▶ Problem statement:
Write out the material below again, line for line, without any images.
### Material shown ###
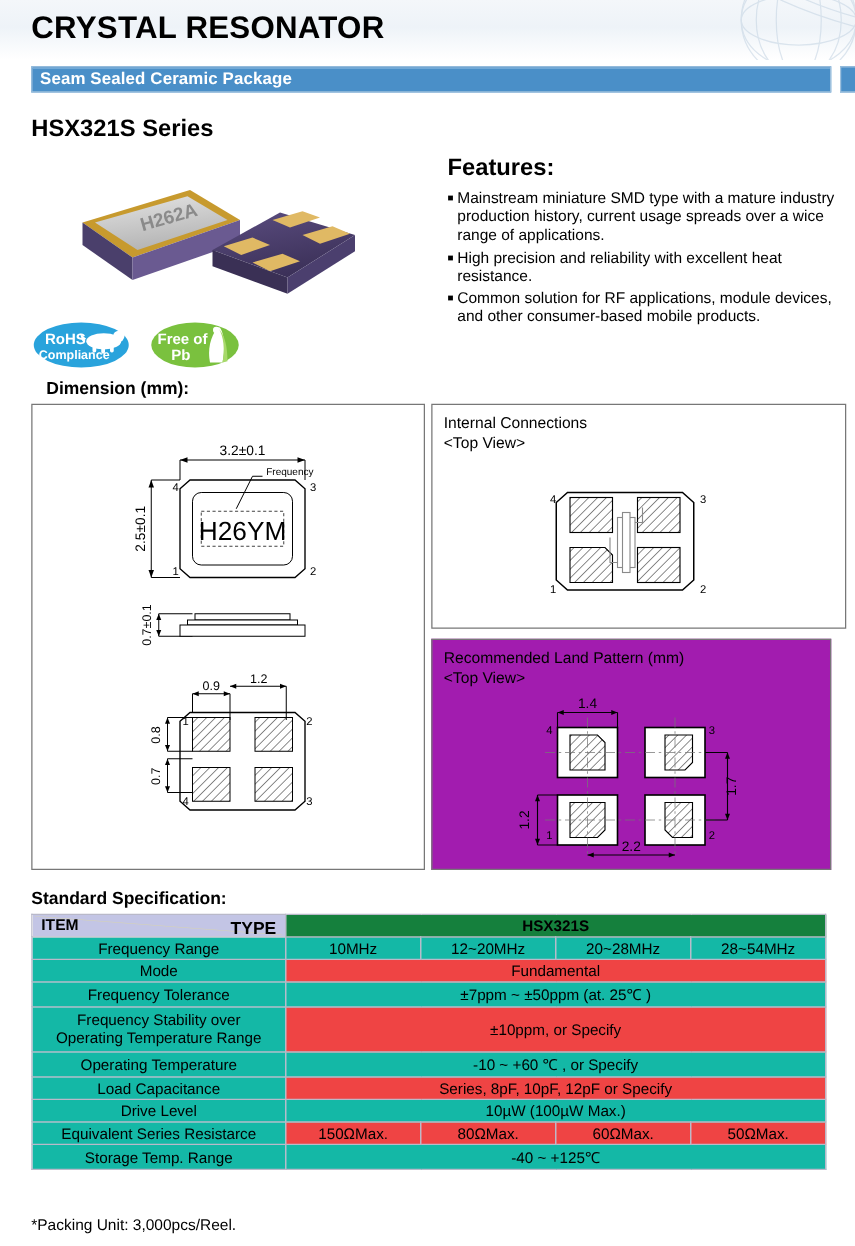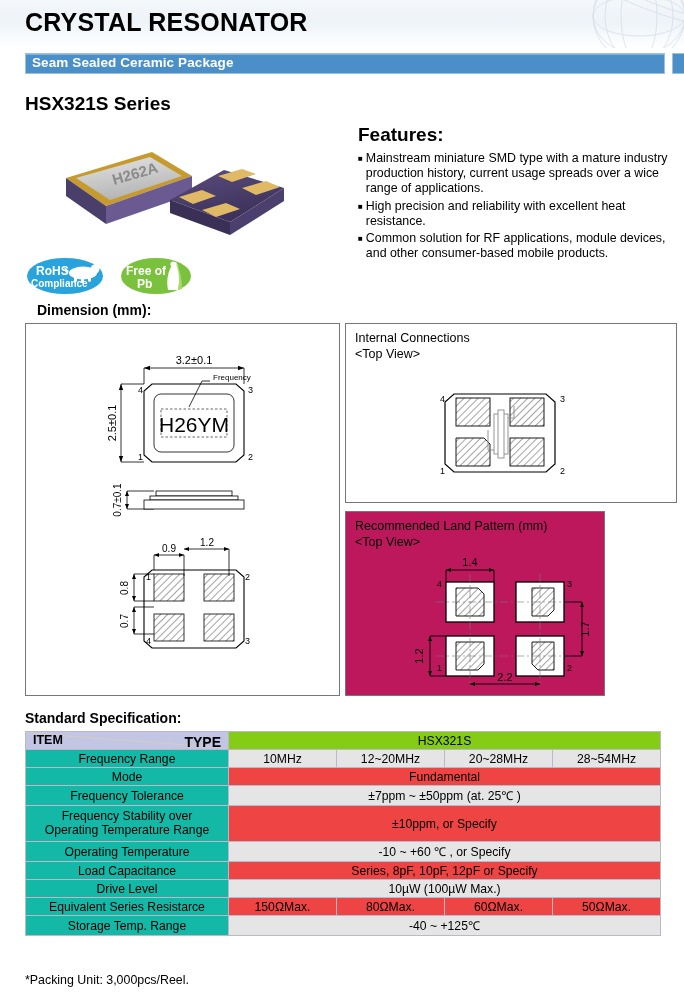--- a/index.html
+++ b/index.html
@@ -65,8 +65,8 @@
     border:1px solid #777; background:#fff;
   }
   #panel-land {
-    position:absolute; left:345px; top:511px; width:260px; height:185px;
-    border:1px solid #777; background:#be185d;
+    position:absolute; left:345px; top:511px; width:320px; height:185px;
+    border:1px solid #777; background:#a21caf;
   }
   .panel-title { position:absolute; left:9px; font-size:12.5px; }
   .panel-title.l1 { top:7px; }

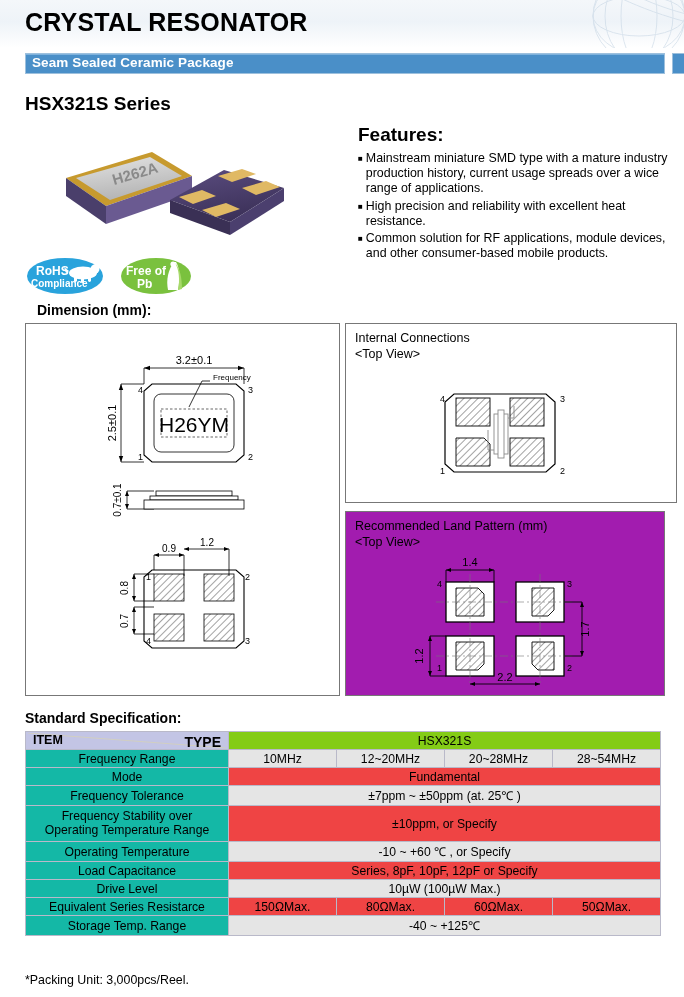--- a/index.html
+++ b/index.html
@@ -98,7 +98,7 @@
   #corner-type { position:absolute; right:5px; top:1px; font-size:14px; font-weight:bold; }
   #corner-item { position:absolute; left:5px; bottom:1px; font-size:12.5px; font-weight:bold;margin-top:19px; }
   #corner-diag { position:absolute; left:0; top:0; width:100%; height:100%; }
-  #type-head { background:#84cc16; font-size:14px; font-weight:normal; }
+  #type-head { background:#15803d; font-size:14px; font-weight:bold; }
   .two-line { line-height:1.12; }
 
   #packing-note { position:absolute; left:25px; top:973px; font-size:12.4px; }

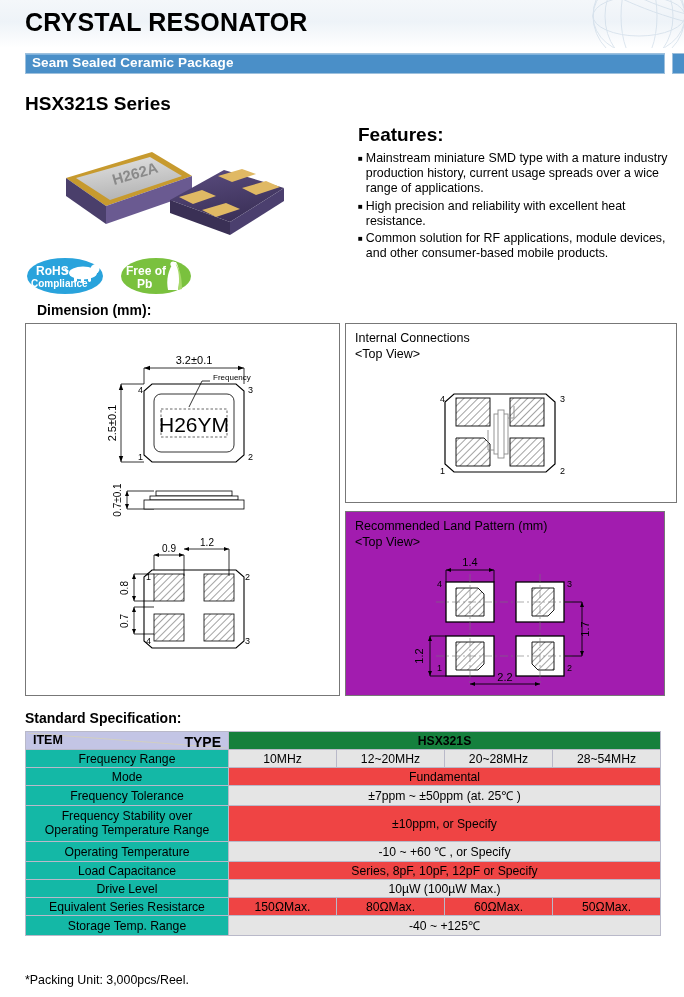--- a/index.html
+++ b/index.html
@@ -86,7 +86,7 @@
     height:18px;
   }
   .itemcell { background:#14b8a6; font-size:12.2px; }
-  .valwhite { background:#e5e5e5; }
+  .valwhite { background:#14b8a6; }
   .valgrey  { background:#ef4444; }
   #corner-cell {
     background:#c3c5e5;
###
▶ Solution for this problem:
--- a/index.html
+++ b/index.html
@@ -65,8 +65,8 @@
     border:1px solid #777; background:#fff;
   }
   #panel-land {
-    position:absolute; left:345px; top:511px; width:260px; height:185px;
-    border:1px solid #777; background:#be185d;
+    position:absolute; left:345px; top:511px; width:320px; height:185px;
+    border:1px solid #777; background:#a21caf;
   }
   .panel-title { position:absolute; left:9px; font-size:12.5px; }
   .panel-title.l1 { top:7px; }

--- a/index.html
+++ b/index.html
@@ -98,7 +98,7 @@
   #corner-type { position:absolute; right:5px; top:1px; font-size:14px; font-weight:bold; }
   #corner-item { position:absolute; left:5px; bottom:1px; font-size:12.5px; font-weight:bold;margin-top:19px; }
   #corner-diag { position:absolute; left:0; top:0; width:100%; height:100%; }
-  #type-head { background:#84cc16; font-size:14px; font-weight:normal; }
+  #type-head { background:#15803d; font-size:14px; font-weight:bold; }
   .two-line { line-height:1.12; }
 
   #packing-note { position:absolute; left:25px; top:973px; font-size:12.4px; }

--- a/index.html
+++ b/index.html
@@ -86,7 +86,7 @@
     height:18px;
   }
   .itemcell { background:#14b8a6; font-size:12.2px; }
-  .valwhite { background:#e5e5e5; }
+  .valwhite { background:#14b8a6; }
   .valgrey  { background:#ef4444; }
   #corner-cell {
     background:#c3c5e5;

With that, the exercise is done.